Learning leadership: Purdue HHS alumnus finds family and consumer sciences education major opens diverse opportunities

Written By: Rebecca Hoffa, rhoffa@purdue.edu

Dennis Swender

Dennis SwenderPhoto Provided

It wasn’t a desire to teach that initially led Dennis Swender to the family and consumer sciences (FCS) education major in the Purdue University College of Health and Human Sciences. He just wanted to help people — the training in education was merely a bonus that might help him if he chose to pursue a master’s degree in social work or counseling.

However, since graduating from Purdue in 2001, he has stayed in the education industry. Now, he works as director of operations at the Oaks Academy in Indianapolis, and he has found that although he isn’t teaching anymore, his education from the Department of Human Development and Family Studies remains valuable.

“If you look at FCS foundations in what they called our ‘process areas,’ it was thinking, communication, leadership and management,” Swender said. “Those are the very things that I use to do my job now. Training in home economics essentially equipped people to run the business of the home. Operations has all the same principles, just applied to facility management — tons of multi-tasking, budgeting, costing, project management, design, interpersonal relationships and more.”

As a first-year student at Purdue, Swender declared a sociology major because of his interest in people and their behaviors, but he quickly realized it wasn’t the right fit for him. The more he utilized career counseling and exploratory courses at Purdue to find a major that would lead to a helping profession, he kept finding himself confronting the FCS education major.

While he’d initially dismissed the major, he decided to meet with an academic advisor who helped him see that the major was the right fit for him after all. Upon declaring the major, he found that the richness of the program put him ahead of his peers in other programs by giving him a deep understanding of family and consumer sciences content, leadership, and curriculum and program development.
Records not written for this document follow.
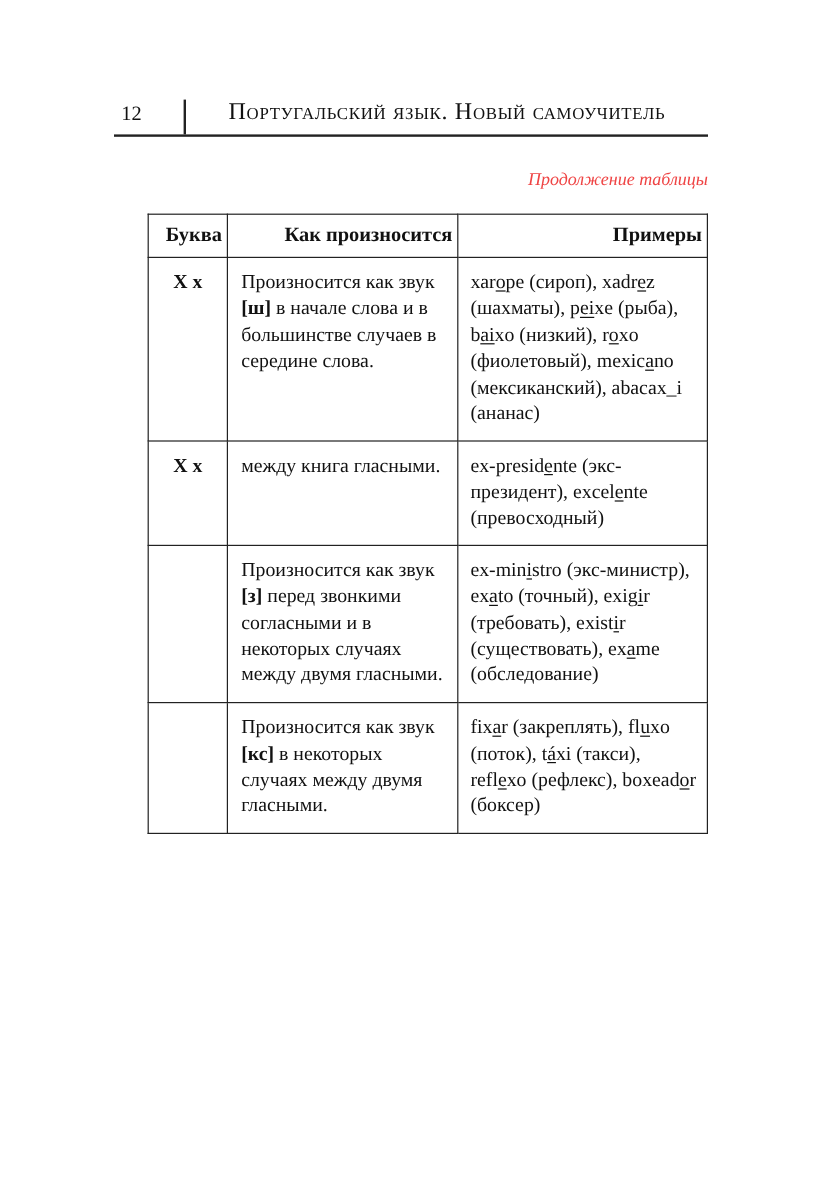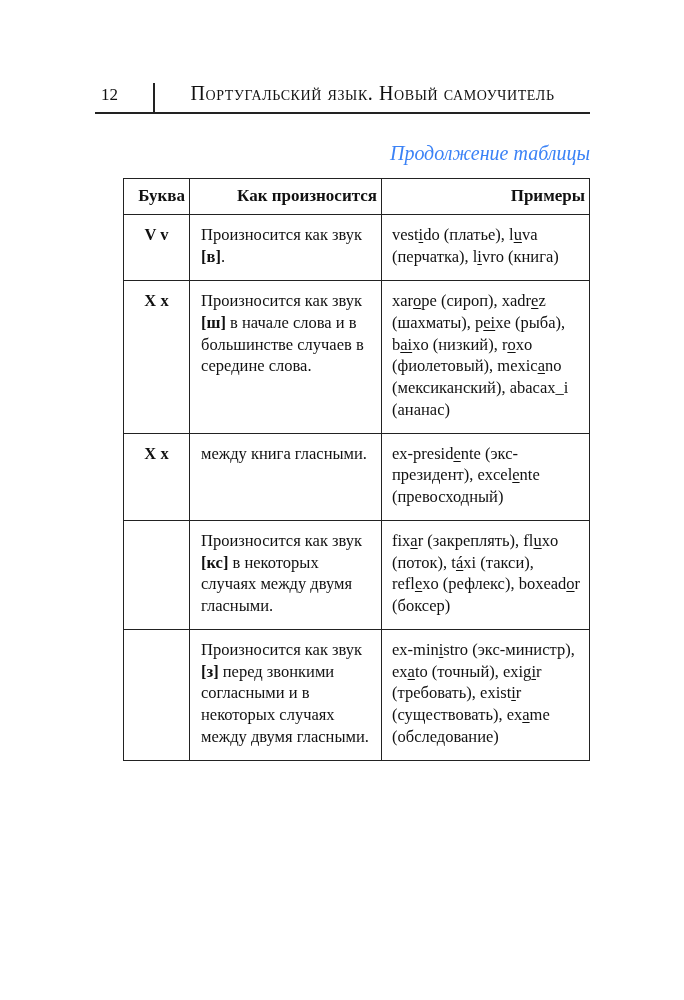--- a/index.html
+++ b/index.html
@@ -48,8 +48,8 @@
     width: 495px;
     text-align: right;
     font-style: italic;
-    font-size: 20px;
-    color: #3b82f6;
+    font-size: 15px;
+    color: #ef4444;
   }
   
   table.ptable {

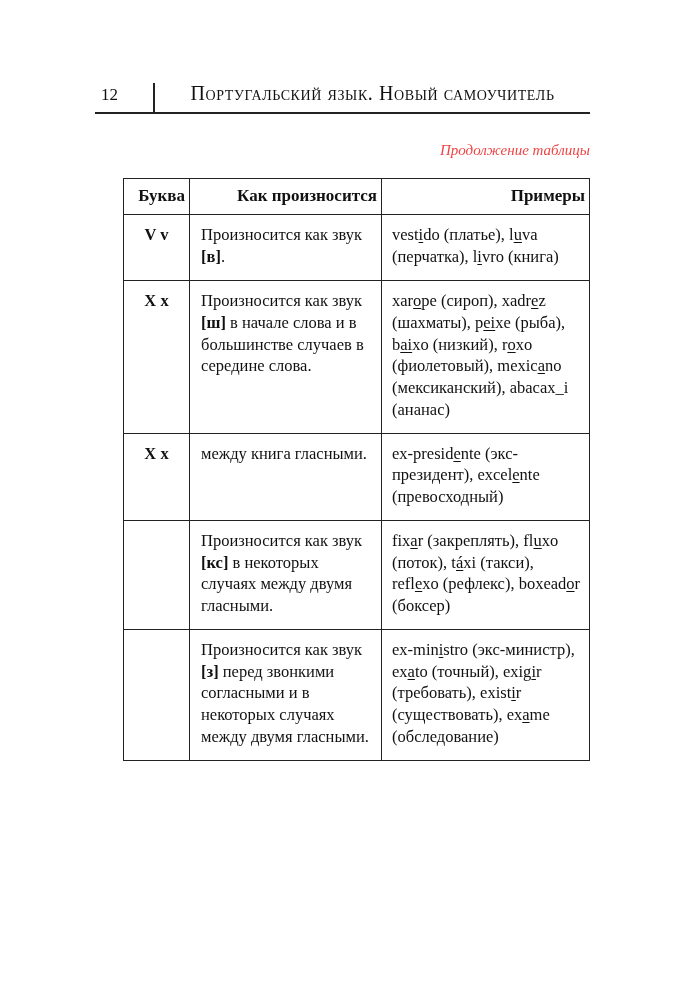--- a/index.html
+++ b/index.html
@@ -121,11 +121,6 @@
     </thead>
     <tbody>
       <tr>
-        <td class="letter">V v</td>
-        <td class="pron">Произносится как звук <b>[в]</b>.</td>
-        <td class="ex">vest<u>i</u>do (платье), l<u>u</u>va (перчатка), l<u>i</u>vro (книга)</td>
-      </tr>
-      <tr>
         <td class="letter">X x</td>
         <td class="pron">Произносится как звук <b>[ш]</b> в начале слова и в большинстве случаев в середине слова.</td>
         <td class="ex">xar<u>o</u>pe (сироп), xadr<u>e</u>z (шахматы), p<u>ei</u>xe (рыба), b<u>ai</u>xo (низкий), r<u>o</u>xo (фиолетовый), mexic<u>a</u>no (мексиканский), abacax_i (ананас)</td>

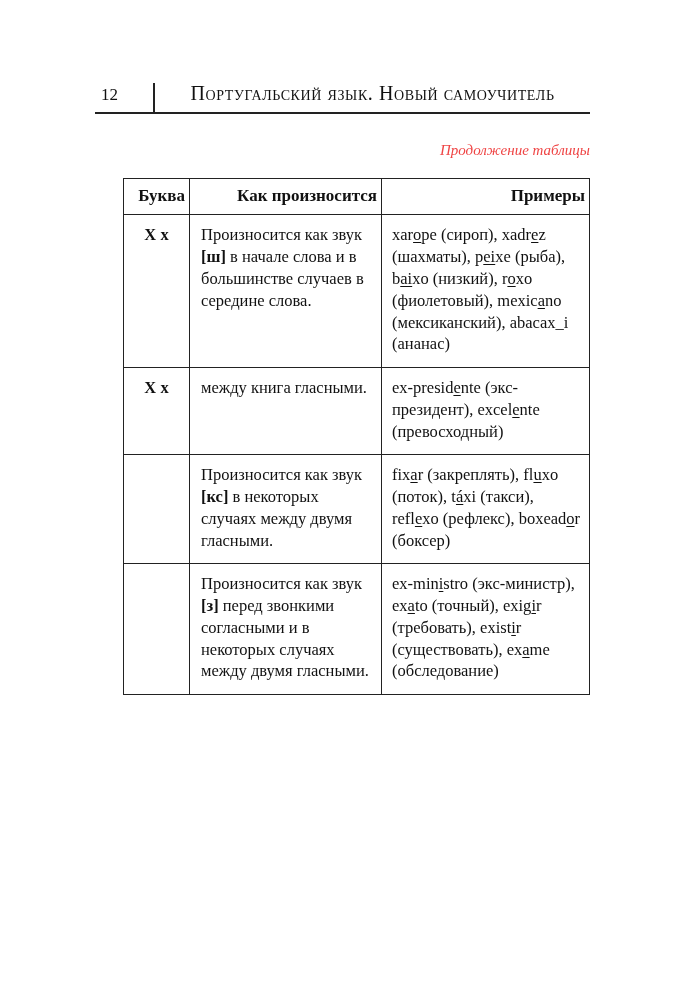--- a/index.html
+++ b/index.html
@@ -132,13 +132,13 @@
       </tr>
       <tr>
         <td class="letter"></td>
-        <td class="pron">Произносится как звук <b>[кс]</b> в некоторых случаях между двумя гласными.</td>
-        <td class="ex">fix<u>a</u>r (закреплять), fl<u>u</u>xo (поток), t<u>á</u>xi (такси), refl<u>e</u>xo (рефлекс), boxead<u>o</u>r (боксер)</td>
+        <td class="pron">Произносится как звук <b>[з]</b> перед звонкими согласными и в некоторых случаях между двумя гласными.</td>
+        <td class="ex">ex-min<u>i</u>stro (экс-министр), ex<u>a</u>to (точный), exig<u>i</u>r (требовать), exist<u>i</u>r (существовать), ex<u>a</u>me (обследование)</td>
       </tr>
       <tr>
         <td class="letter"></td>
-        <td class="pron">Произносится как звук <b>[з]</b> перед звонкими согласными и в некоторых случаях между двумя гласными.</td>
-        <td class="ex">ex-min<u>i</u>stro (экс-министр), ex<u>a</u>to (точный), exig<u>i</u>r (требовать), exist<u>i</u>r (существовать), ex<u>a</u>me (обследование)</td>
+        <td class="pron">Произносится как звук <b>[кс]</b> в некоторых случаях между двумя гласными.</td>
+        <td class="ex">fix<u>a</u>r (закреплять), fl<u>u</u>xo (поток), t<u>á</u>xi (такси), refl<u>e</u>xo (рефлекс), boxead<u>o</u>r (боксер)</td>
       </tr>
     </tbody>
   </table>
“I found in my first year teaching that I was well equipped to be teaching,” Swender said.

While he enjoyed being in the classroom and interacting with students, that wasn’t what led him to stay in the field. After building the FCS program up from a bare existence to a flourishing program at the school where he first began teaching, he found that he wanted to do more. He earned a master’s degree — but not to become a counselor or social worker. Rather, he pursued curriculum and instruction.

“Education is kind of messy, and I think that some of the skills that we were taught in the FCS education bachelor’s program and the curriculum and instruction master’s program helped me to take that mess and bring order to it, and I enjoyed that,” Swender said. “I was good at it, and it was benefiting schools where I was, so I just kind of stuck with it.”

After five years in the classroom, he transitioned to Indianapolis Metropolitan High School as an advisor, where he advocated for students and worked with them to develop individualized learning plans. During his time at the charter school, he took on large projects, such as creating a digital self-paced curriculum for students and developing a program to allow students to earn additional certifications that would prepare them with career skills immediately out of high school.

“That was my first step in really taking on some administrative responsibilities,” Swender said. “I really loved it.”

Now, as director of operations at the Oaks Academy, Swender finds that he enjoys streamlining processes for the school to deploy his team of custodians, facilities staff and safety staff in a way that ensures everything runs as efficiently as possible in the school. His job allows him to constantly learn new skills while also supporting and advocating for his team and the school. Swender was influenced during his time in the FCS education program to become a life-long learner, so to continue his skill development, he earned an MBA.

“If there’s a safety problem, I’m going to fix it so teachers don’t have to worry,” Swender said. “If there’s a custodial problem, I’m going to do what I can to make sure that they don’t have to think about it. I manage that part to help the school, the teachers and the students advance.”

As his diverse career in education indicates, Swender noted that there are many opportunities a FCS education major affords undergraduate students, both in education and beyond.

“It’s a broad program that requires a lot of hard work, and some of that work they may not understand as an undergraduate, but it pays off in the long run,” Swender said. “While teaching is the ultimate goal for that program, they can be equipped to do anything. Sometimes that may mean an additional graduate degree, so they may need to pursue other training, but they’re well-equipped for that training.”